There was further sad news at the weekend with the announcement of the death of Paul Ryder aged fifty eight. Paul aka Horse was brother of Shaun and the bass player in Happy Mondays, and when you listen to their records you realise how much of their unearthly groove was due to his basslines. Self taught and trying to copy the basslines from Motown, Parliament and Funkadelic and house records, his basslines are the foundation on which the Mondays were able to base their chaos. I first saw them at the Mountford Hall, Liverpool University in March 1989, a gig like no other, the entire room dancing from front to back, the stage a shadowy blur with Shaun sitting on the drum riser to deliver his stream of consciousness street poetry for most of the gig, Bez appearing through the dry ice, grinning and bug eyed. Paul and guitarist Mark were left and right, shrouded in darkness churning out their weirded out funk rock grooves and noise. They finished, as they had to, with Wrote For Luck.
This performance has the band in full flight on Club X in September 1989. Club X was on Channel 4, one of the channels late 80s, late night programmes aimed at catching the youth audience.
RIP Paul Ryder.
Another long lost/ never seen before TV performance from the 1989/ 1990 period came my way a few days ago, this time loved up rave heroes The Beloved. The group are miming (unlike the Mondays) but this clip of them doing Your Love Takes Me Higher on Hit Studio International, recorded at Limehouse in London, is rather good and a perfect little time capsule.
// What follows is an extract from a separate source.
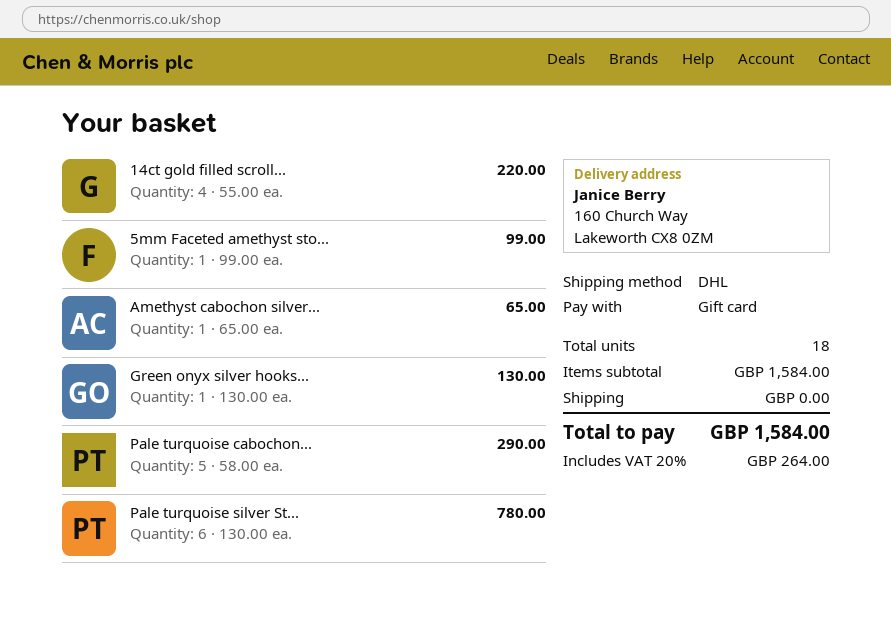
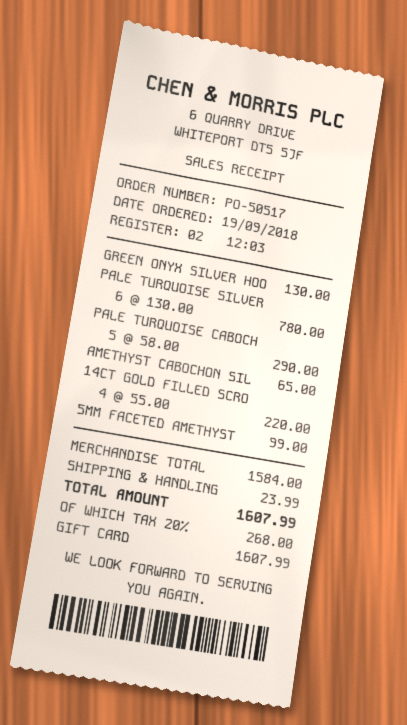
shipping: 0.00 -> 23.99
tax: 20% = 264.00 -> 20% = 268.00
total: 1584.00 -> 1607.99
Your Love Takes Me Higher is a superb piece of house- pop, encapsulating the optimism and wide eyed feel of the times. The Beloved duo Jon and Steve have expanded to a full band for TV appearances drafting in friends, everyone giving it everything, all long hair, long sleeved t-shirts and baggy jeans.
6 comments:
How good is that Beloved clip....
Swc.
Sad news indeed about Paul Ryder. Despite Shaun being the obvious point of reference to identifying the Mondays, I think without Paul's basslines, the band would have been a sloppy mess. There's not doubt it's the bass which holds everything together, it's the bass that makes you want to dance your arse off. And in many cases, it's the bass that you hum along to, not the guitars or vocals.
The Beloved - what a fantastic way to start the morning here in the midwest. Thanks for posting it.
One of the many things I love about blogging is writing this stuff in my bedroom in Manchester and people saying what a fantastic way it is to start their day with in the Midwest of the USA.
Someone uploaded this great quality clip a few days ago. It so completely csptures that real sense of we've got the whole world ahead of us, anything's possible that permeated so much of the late 80s/early 90s club culture. https://youtu.be/cQcU-v5shGE
It really hits home when artists who are your contemporaries in age pass, especially as the years go by. Happy Mondays didn’t click for me until their semi-legendary performance at The Sound Factory in NYC back in the summer of 1990. It was chaos on the stage and in the crowd, but through it all there was a groove that dominated the affair. After that show I was convinced that they were something special.
That Beloved clip is superb. They were the band that represented everything I thought Balearic had to offer me and You’re Love Takes Me Higher was, for me, the height of their musical power.